To the zemstvo, naturally, the inarticulate masses looked for political salvation, as it alone had the right of petition. Timidly at first, but with increasing confidence, this right was exercised. In 1880, after the Turkish War, the Zemstvo of Tver petitioned the Emperor as follows:—


The Emperor, in his care for welfare of the Bulgarian people whom he has freed from the yoke of the Turk, has considered necessary to grant them true self-government, inviolability of person, an independent judicial system, and liberty of the press. The Zemstvo of Tver dares to hope that the Russian people, who have borne with such readiness and love of their ruler all the burdens of the war, will enjoy the same blessings.


Again, in 1894, on the accession of Nicholas II, numerous addresses of loyalty were presented by the local zemstvos voicing, in various degrees, their hope for a continuation of the reforms initiated by Alexander II, but discontinued by Alexander III. But the old voice of intransigent autocracy was again heard in the land when the young sovereign shattered all illusions in his reply:—


It has come to my knowledge that of late there have been heard the voices of people lured by senseless dreams of representatives in the zemstvos sharing in the conduct of internal affairs. Let it be known to all that I, devoting all my strength to the pursuit of the good of my people, will maintain the principle of autocracy as firmly and steadfastly as did my late father.
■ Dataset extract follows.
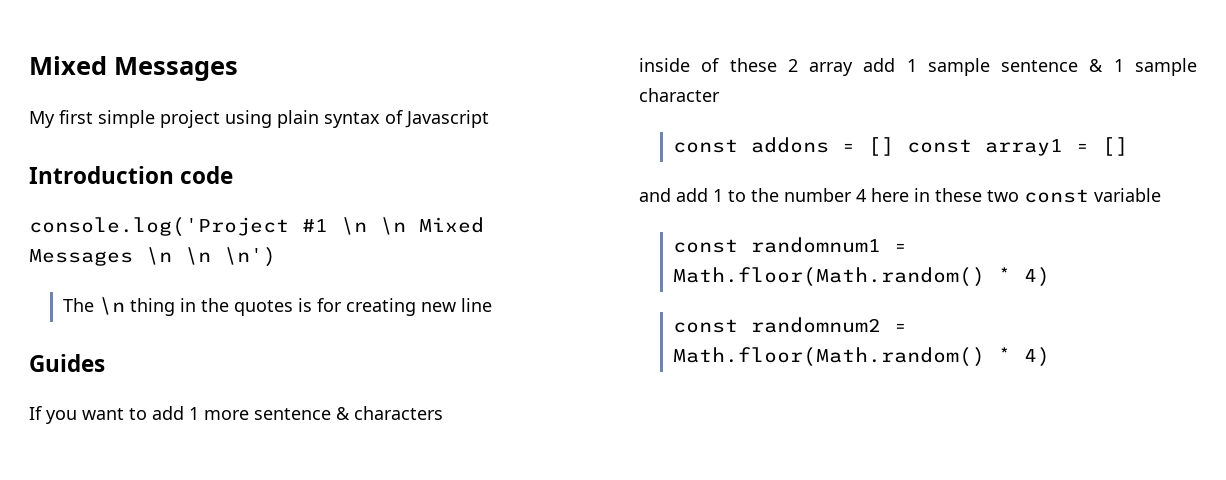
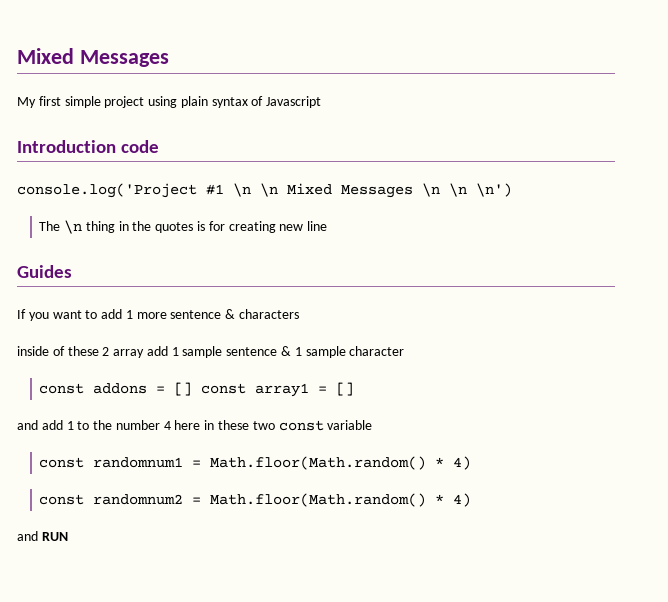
+ and RUN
"He howled the words at us," was the way the leader of the delegation described the Tzar's tone. The same gentleman was soon informed that he should never again show his face in Petrograd.(7) Shortly afterward Nicholas II received a letter—one of a long series that continued up to the outbreak of the War from another autocrat, who was sending a wedding present to the new Tzar.


Berlin, 7/ii/95

Dearest Nicky:—

Egloffstein will, I hope, be able to bring over the whole heap of porcelain without any breakage. He is instructed to arrange the table so as it would be if you gave a dinner for fifty; so that you should have the coup d' il of the whole affair. I hope that my manufacturer has done everything to fulfill your wishes and that the present may be useful to you both.

Since the sad weeks you had to go through have passed, much has happened in Europe. You have lost an excellent old servant of your predecessors, old Giers, who was a very good fellow whom I much esteemed. France has changed par surprise her head and government and through the amnesty opened the doors to all the worst malefactors the former people with difficulty had managed to imprison. The influence given to the Democrats and the Revolutionary Party is also to be felt here. My Reichstag behaves as badly as it can, swinging backward and forward between the Socialists, egged on by the Jews and the ultramontane Catholics; both parties being soon fit to be hung — all of them, as far as I can see.

In England the Ministry is toddling to its fall amidst universal derision ! In short, everywhere the principe de la Monarchie is called upon to show itself strong. That is why I am glad at the capital speech you made the other day to the deputations in response to some addresses for reform. It was very much to the point and made a deep impression everywhere. . . .

With my respects to your Mamy and my compliments to Alix, remain,

Your aff-ate friend,
Willy


The reply to the Zemstvo of Tver was spoken by Nicholas but the hand that wrote it was the hand of Pobyedonostsev. It meant the revival of terrorism and marked the resumption of the duel that had been interrupted since the eighties. Nicholas II, though possessed of a certain mildness of character and native humanity, early showed himself to be as clay in the hands of energetic potters, molded to eventual destruction by reactionary ministers of the type of Pobyedonostsev, Sipyagin, and Plehve. The Social Democrats, deprecating terrorism, were displaced as leaders by the Social Revolutionaries, who flung aside the pen to seize torch, revolver, dagger, and hand grenade, recognizing in them the only expression of the popular will to which the Russian Tzar would listen.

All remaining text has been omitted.